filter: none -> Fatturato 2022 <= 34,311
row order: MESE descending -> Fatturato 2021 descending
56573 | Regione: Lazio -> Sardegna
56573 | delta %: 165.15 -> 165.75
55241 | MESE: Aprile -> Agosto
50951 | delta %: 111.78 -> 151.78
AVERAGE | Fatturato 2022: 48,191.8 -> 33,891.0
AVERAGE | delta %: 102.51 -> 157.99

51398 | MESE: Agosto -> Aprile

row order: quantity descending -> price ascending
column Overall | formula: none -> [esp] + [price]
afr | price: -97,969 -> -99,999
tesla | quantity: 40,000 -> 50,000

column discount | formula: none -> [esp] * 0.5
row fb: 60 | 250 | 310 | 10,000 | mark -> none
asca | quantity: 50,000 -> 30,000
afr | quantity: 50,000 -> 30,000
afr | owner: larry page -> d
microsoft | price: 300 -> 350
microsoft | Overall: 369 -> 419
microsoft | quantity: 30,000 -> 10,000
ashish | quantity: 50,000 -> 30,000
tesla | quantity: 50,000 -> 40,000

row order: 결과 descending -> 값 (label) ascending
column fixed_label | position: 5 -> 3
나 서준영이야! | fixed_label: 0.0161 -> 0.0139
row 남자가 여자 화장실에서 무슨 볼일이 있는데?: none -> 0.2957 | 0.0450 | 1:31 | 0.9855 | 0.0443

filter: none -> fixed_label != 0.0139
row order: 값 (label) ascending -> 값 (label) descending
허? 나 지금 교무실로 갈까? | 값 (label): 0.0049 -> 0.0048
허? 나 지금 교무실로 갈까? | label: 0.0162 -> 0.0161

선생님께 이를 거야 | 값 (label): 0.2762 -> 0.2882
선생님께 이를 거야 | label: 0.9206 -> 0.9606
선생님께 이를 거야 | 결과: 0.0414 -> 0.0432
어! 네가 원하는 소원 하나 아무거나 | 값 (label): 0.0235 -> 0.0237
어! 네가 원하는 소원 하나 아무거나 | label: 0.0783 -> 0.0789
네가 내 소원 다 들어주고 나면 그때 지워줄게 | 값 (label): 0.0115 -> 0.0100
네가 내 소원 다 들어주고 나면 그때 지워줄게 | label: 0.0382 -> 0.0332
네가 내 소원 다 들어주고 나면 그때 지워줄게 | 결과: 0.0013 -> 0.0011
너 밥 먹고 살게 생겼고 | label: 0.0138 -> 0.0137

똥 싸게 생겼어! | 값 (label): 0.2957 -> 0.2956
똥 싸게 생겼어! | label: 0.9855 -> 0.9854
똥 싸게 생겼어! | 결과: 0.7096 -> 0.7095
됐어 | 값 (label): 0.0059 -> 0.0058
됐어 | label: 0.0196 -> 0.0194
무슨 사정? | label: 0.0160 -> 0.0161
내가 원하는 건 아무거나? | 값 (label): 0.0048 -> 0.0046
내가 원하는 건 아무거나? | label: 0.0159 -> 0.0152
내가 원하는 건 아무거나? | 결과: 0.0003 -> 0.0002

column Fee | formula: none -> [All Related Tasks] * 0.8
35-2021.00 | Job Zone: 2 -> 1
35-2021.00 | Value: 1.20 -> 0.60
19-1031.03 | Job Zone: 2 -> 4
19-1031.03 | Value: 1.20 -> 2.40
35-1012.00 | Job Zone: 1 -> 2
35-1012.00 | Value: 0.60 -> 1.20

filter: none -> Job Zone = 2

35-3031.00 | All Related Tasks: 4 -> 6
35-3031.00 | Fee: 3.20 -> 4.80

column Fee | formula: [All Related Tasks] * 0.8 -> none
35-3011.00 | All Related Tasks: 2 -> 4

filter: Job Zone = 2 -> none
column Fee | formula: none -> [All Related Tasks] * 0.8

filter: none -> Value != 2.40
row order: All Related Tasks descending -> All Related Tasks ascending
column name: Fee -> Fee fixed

- _EXERCISE BRIEF_:
For each record above, give it again without a single change.

- _EXPECTED ANSWER_:
filter: none -> Fatturato 2022 <= 34,311
row order: MESE descending -> Fatturato 2021 descending
56573 | Regione: Lazio -> Sardegna
56573 | delta %: 165.15 -> 165.75
55241 | MESE: Aprile -> Agosto
50951 | delta %: 111.78 -> 151.78
AVERAGE | Fatturato 2022: 48,191.8 -> 33,891.0
AVERAGE | delta %: 102.51 -> 157.99

51398 | MESE: Agosto -> Aprile

row order: quantity descending -> price ascending
column Overall | formula: none -> [esp] + [price]
afr | price: -97,969 -> -99,999
tesla | quantity: 40,000 -> 50,000

column discount | formula: none -> [esp] * 0.5
row fb: 60 | 250 | 310 | 10,000 | mark -> none
asca | quantity: 50,000 -> 30,000
afr | quantity: 50,000 -> 30,000
afr | owner: larry page -> d
microsoft | price: 300 -> 350
microsoft | Overall: 369 -> 419
microsoft | quantity: 30,000 -> 10,000
ashish | quantity: 50,000 -> 30,000
tesla | quantity: 50,000 -> 40,000

row order: 결과 descending -> 값 (label) ascending
column fixed_label | position: 5 -> 3
나 서준영이야! | fixed_label: 0.0161 -> 0.0139
row 남자가 여자 화장실에서 무슨 볼일이 있는데?: none -> 0.2957 | 0.0450 | 1:31 | 0.9855 | 0.0443

filter: none -> fixed_label != 0.0139
row order: 값 (label) ascending -> 값 (label) descending
허? 나 지금 교무실로 갈까? | 값 (label): 0.0049 -> 0.0048
허? 나 지금 교무실로 갈까? | label: 0.0162 -> 0.0161

선생님께 이를 거야 | 값 (label): 0.2762 -> 0.2882
선생님께 이를 거야 | label: 0.9206 -> 0.9606
선생님께 이를 거야 | 결과: 0.0414 -> 0.0432
어! 네가 원하는 소원 하나 아무거나 | 값 (label): 0.0235 -> 0.0237
어! 네가 원하는 소원 하나 아무거나 | label: 0.0783 -> 0.0789
네가 내 소원 다 들어주고 나면 그때 지워줄게 | 값 (label): 0.0115 -> 0.0100
네가 내 소원 다 들어주고 나면 그때 지워줄게 | label: 0.0382 -> 0.0332
네가 내 소원 다 들어주고 나면 그때 지워줄게 | 결과: 0.0013 -> 0.0011
너 밥 먹고 살게 생겼고 | label: 0.0138 -> 0.0137

똥 싸게 생겼어! | 값 (label): 0.2957 -> 0.2956
똥 싸게 생겼어! | label: 0.9855 -> 0.9854
똥 싸게 생겼어! | 결과: 0.7096 -> 0.7095
됐어 | 값 (label): 0.0059 -> 0.0058
됐어 | label: 0.0196 -> 0.0194
무슨 사정? | label: 0.0160 -> 0.0161
내가 원하는 건 아무거나? | 값 (label): 0.0048 -> 0.0046
내가 원하는 건 아무거나? | label: 0.0159 -> 0.0152
내가 원하는 건 아무거나? | 결과: 0.0003 -> 0.0002

column Fee | formula: none -> [All Related Tasks] * 0.8
35-2021.00 | Job Zone: 2 -> 1
35-2021.00 | Value: 1.20 -> 0.60
19-1031.03 | Job Zone: 2 -> 4
19-1031.03 | Value: 1.20 -> 2.40
35-1012.00 | Job Zone: 1 -> 2
35-1012.00 | Value: 0.60 -> 1.20

filter: none -> Job Zone = 2

35-3031.00 | All Related Tasks: 4 -> 6
35-3031.00 | Fee: 3.20 -> 4.80

column Fee | formula: [All Related Tasks] * 0.8 -> none
35-3011.00 | All Related Tasks: 2 -> 4

filter: Job Zone = 2 -> none
column Fee | formula: none -> [All Related Tasks] * 0.8

filter: none -> Value != 2.40
row order: All Related Tasks descending -> All Related Tasks ascending
column name: Fee -> Fee fixed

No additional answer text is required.